__Assignment__
What is needed is an exact repeat of the lines from the one holding "color: #6d28d9 ->" through the final line of the data, with no pictures.

__Data provided__
▼▼▼
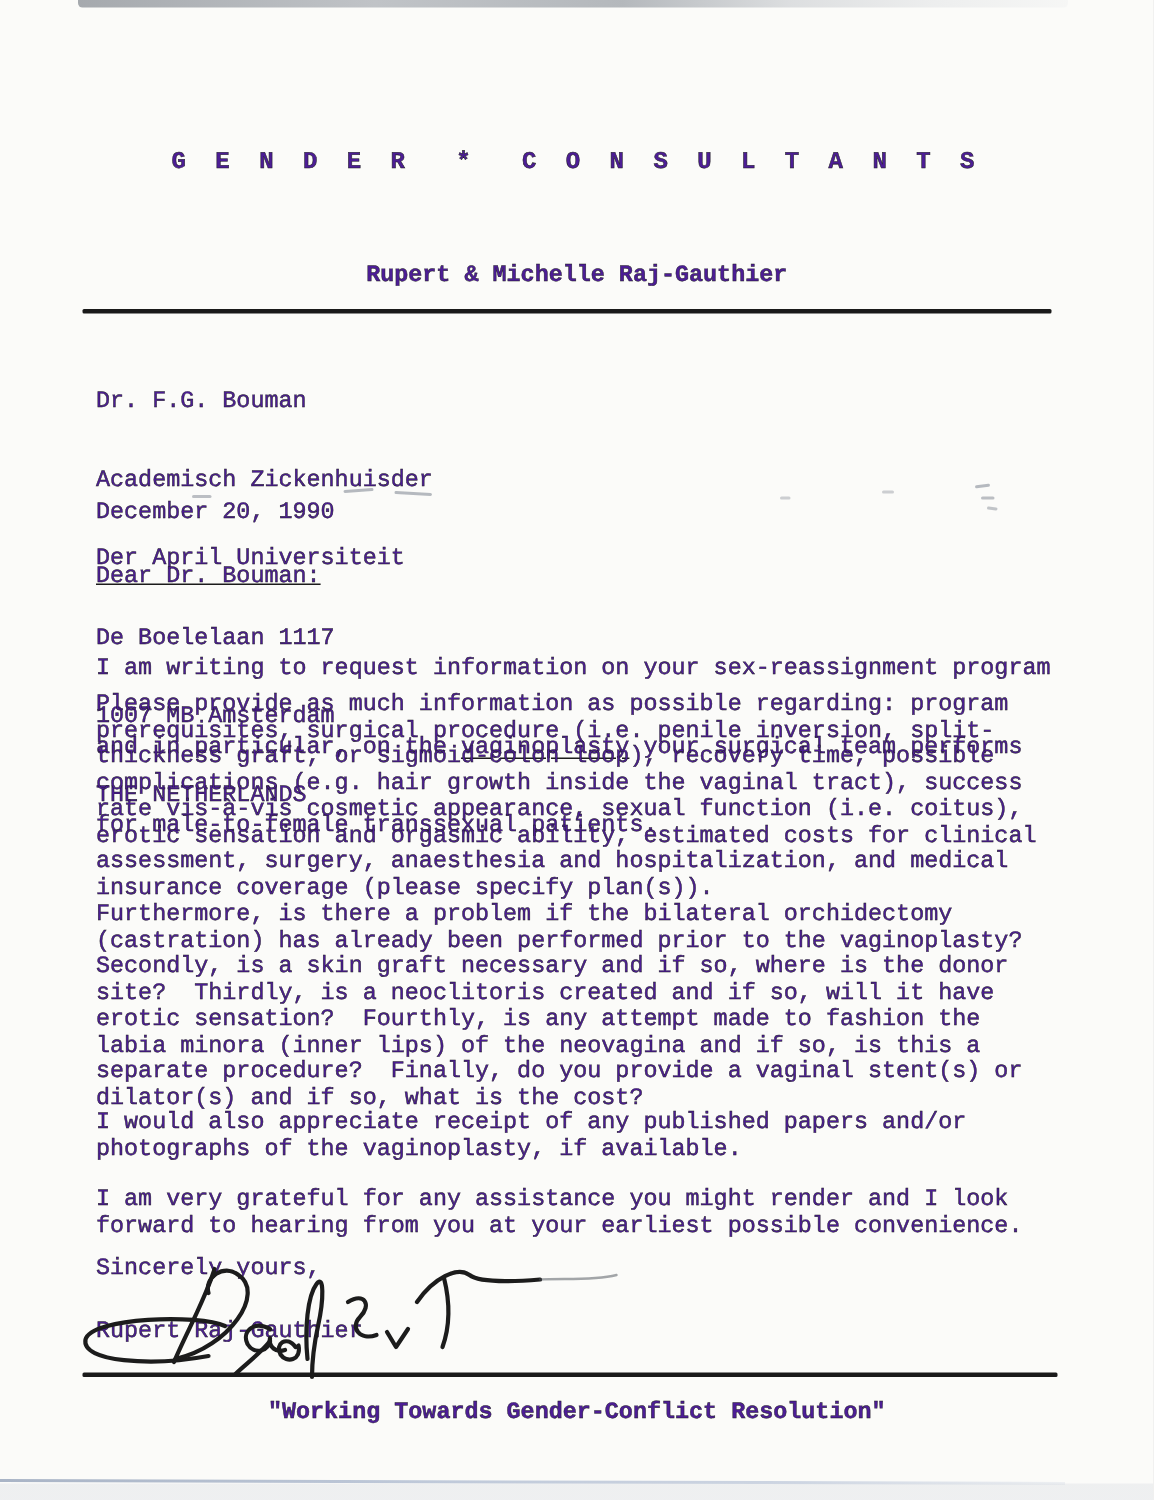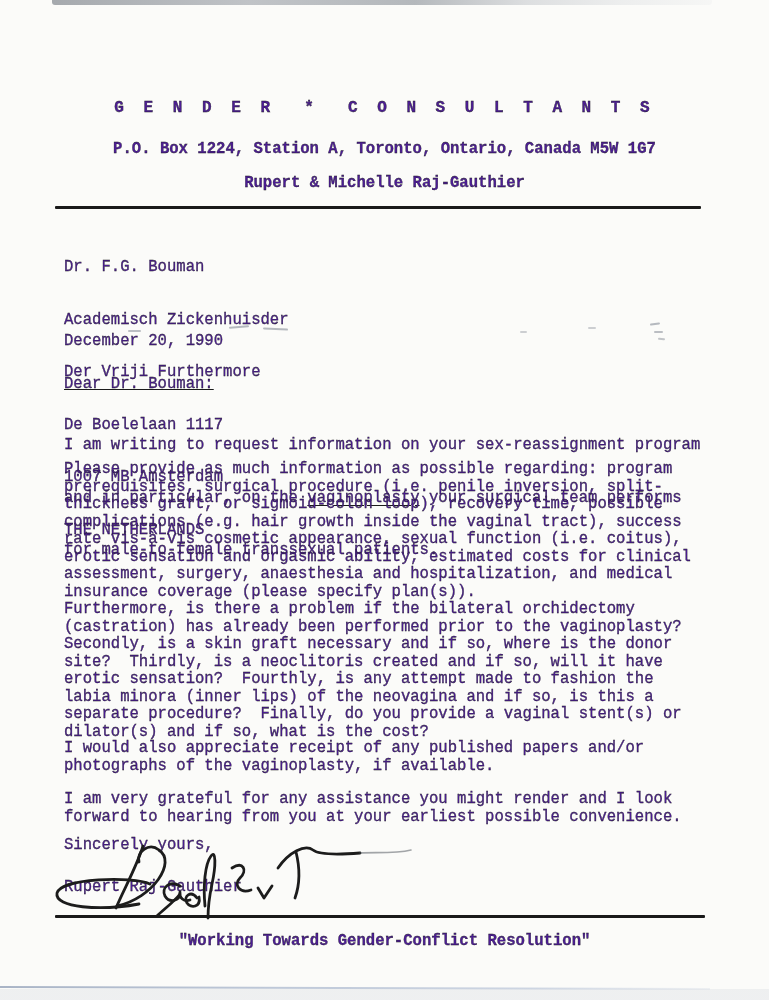"P.O. Box 1224, Station A," div.abs { html: <div>P.O. Box 1224, Station A, Toronto, Ontario, Canada M5W 1G7</div> -> none }
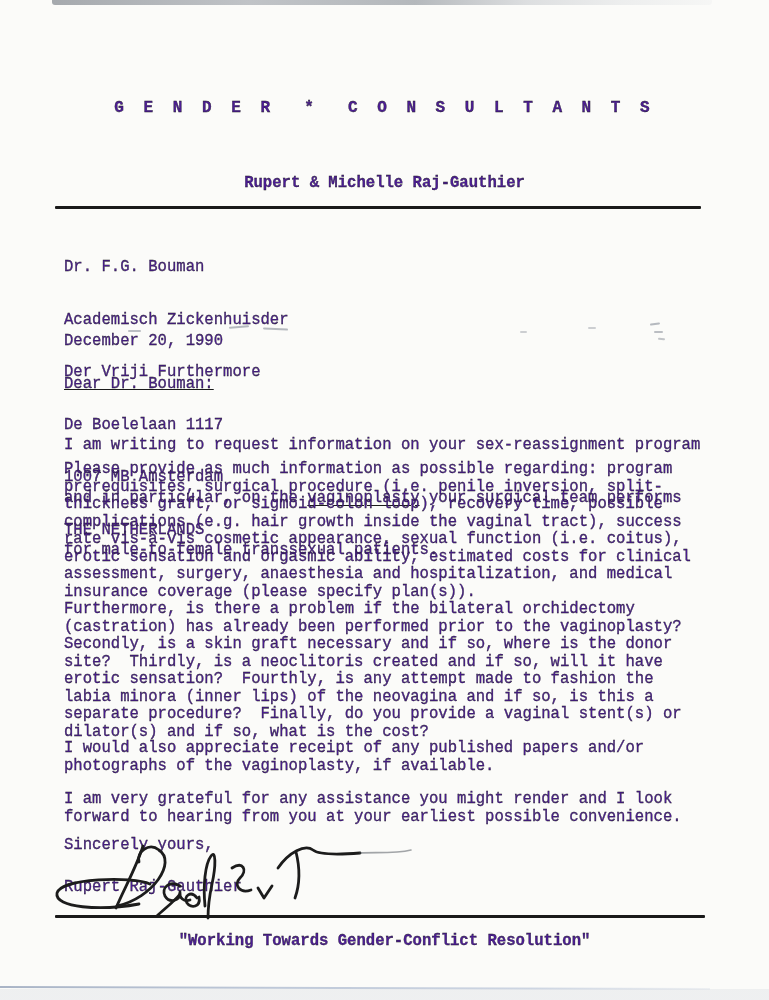"Der Vriji Furthermore" div { text: Vriji Furthermore -> April Universiteit }
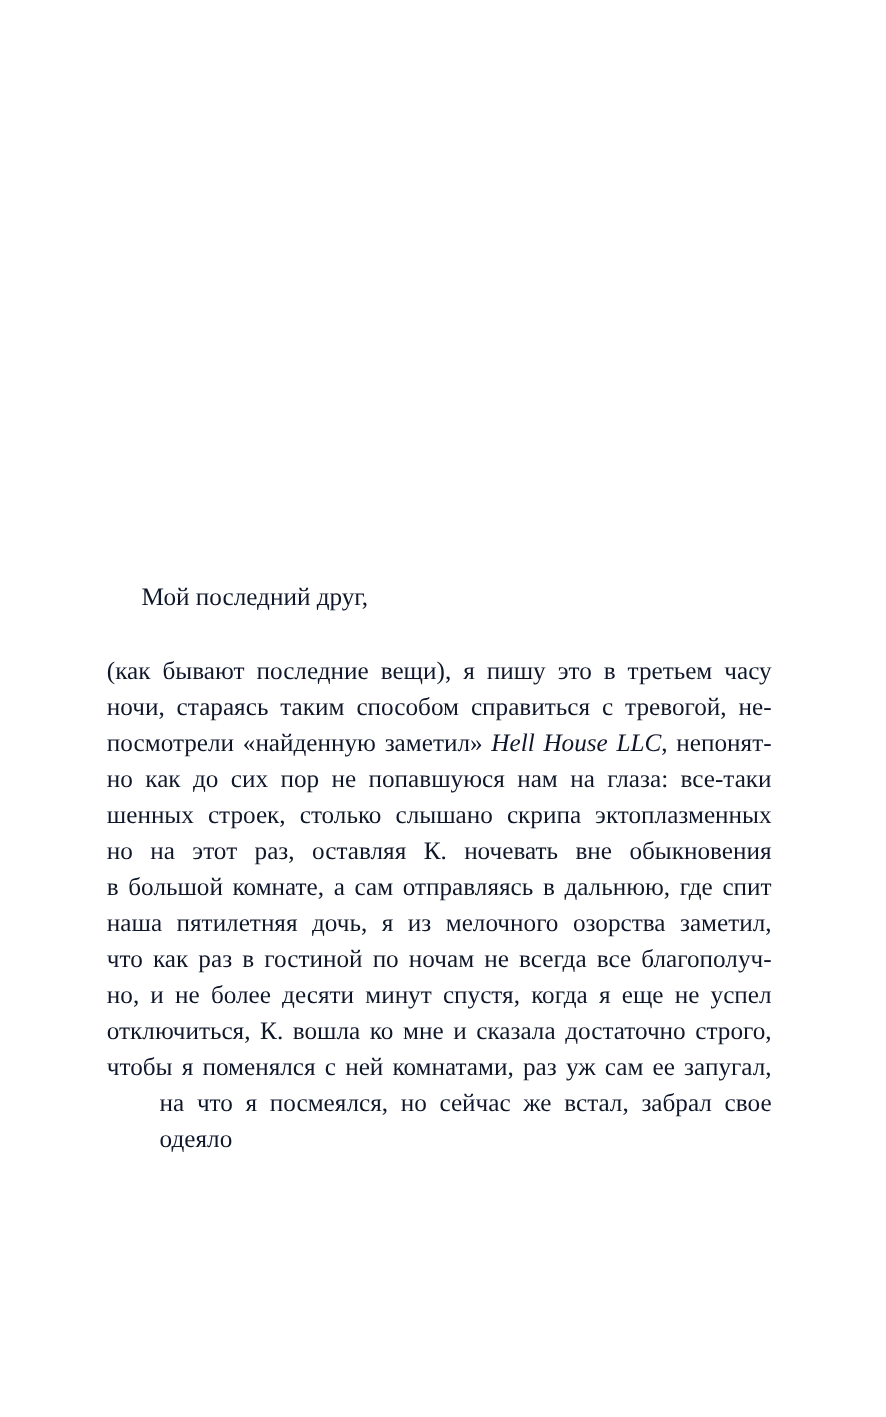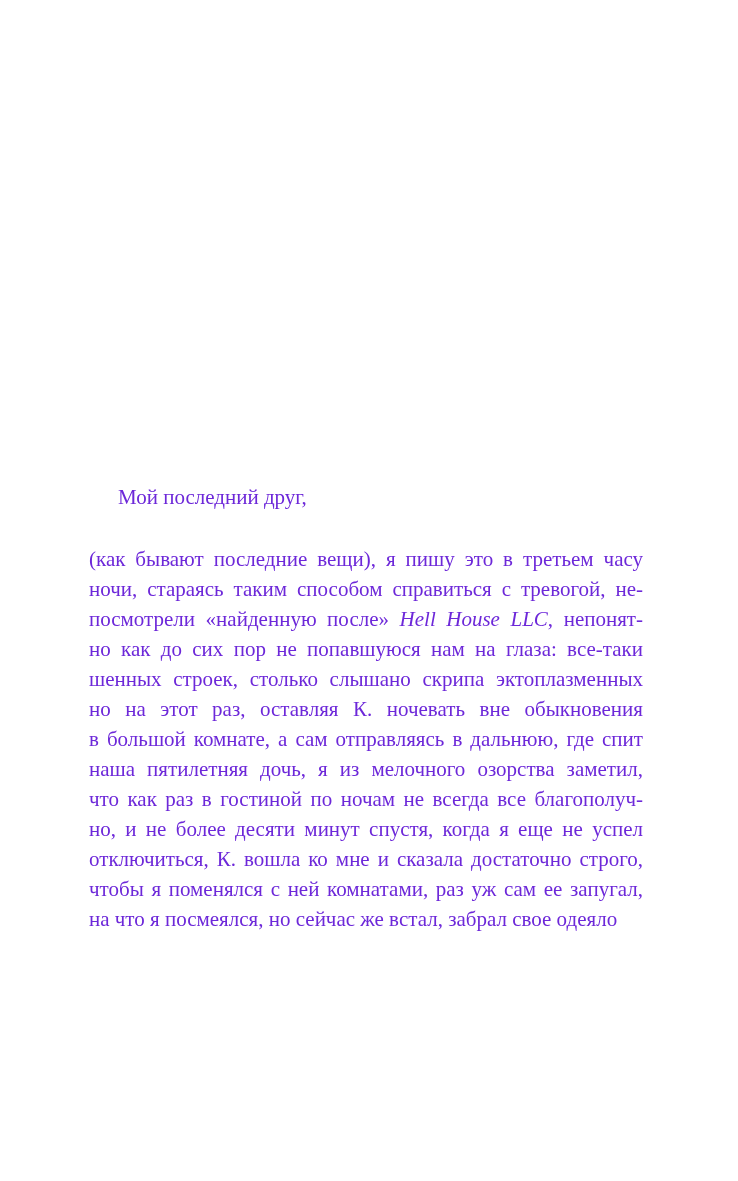"Мой последний друг," .page { color: #6d28d9 -> #0f172a }
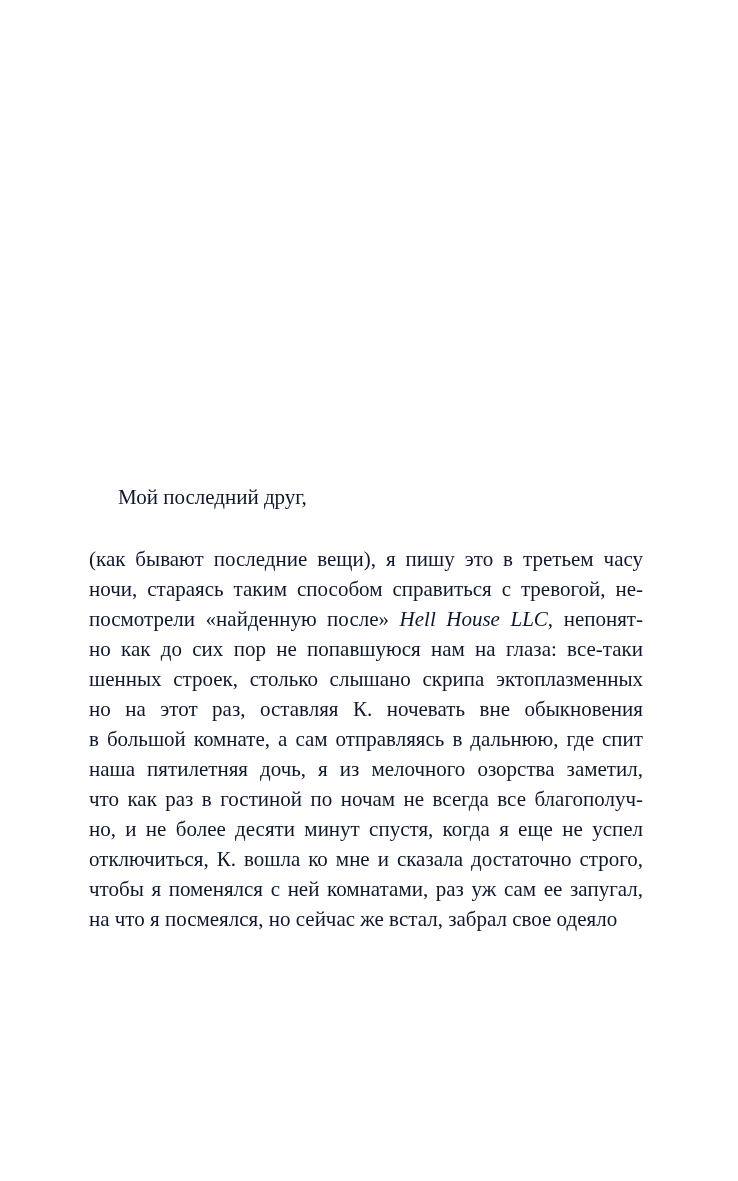"посмотрели «найденную после»" span { text: после -> заметил }
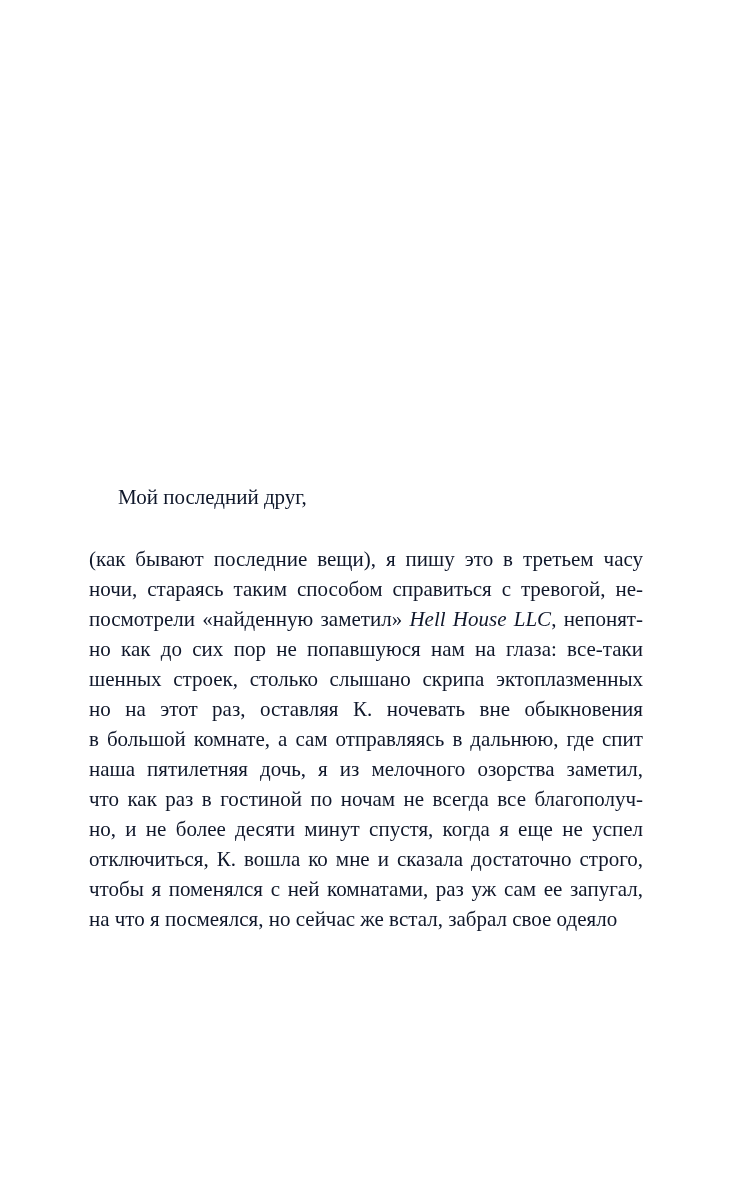"на что я посмеялся, но" .line.last-line { margin-left: none -> 44px }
▲▲▲
__Exercise solution__
"Мой последний друг," .page { color: #6d28d9 -> #0f172a }
"посмотрели «найденную после»" span { text: после -> заметил }
"на что я посмеялся, но" .line.last-line { margin-left: none -> 44px }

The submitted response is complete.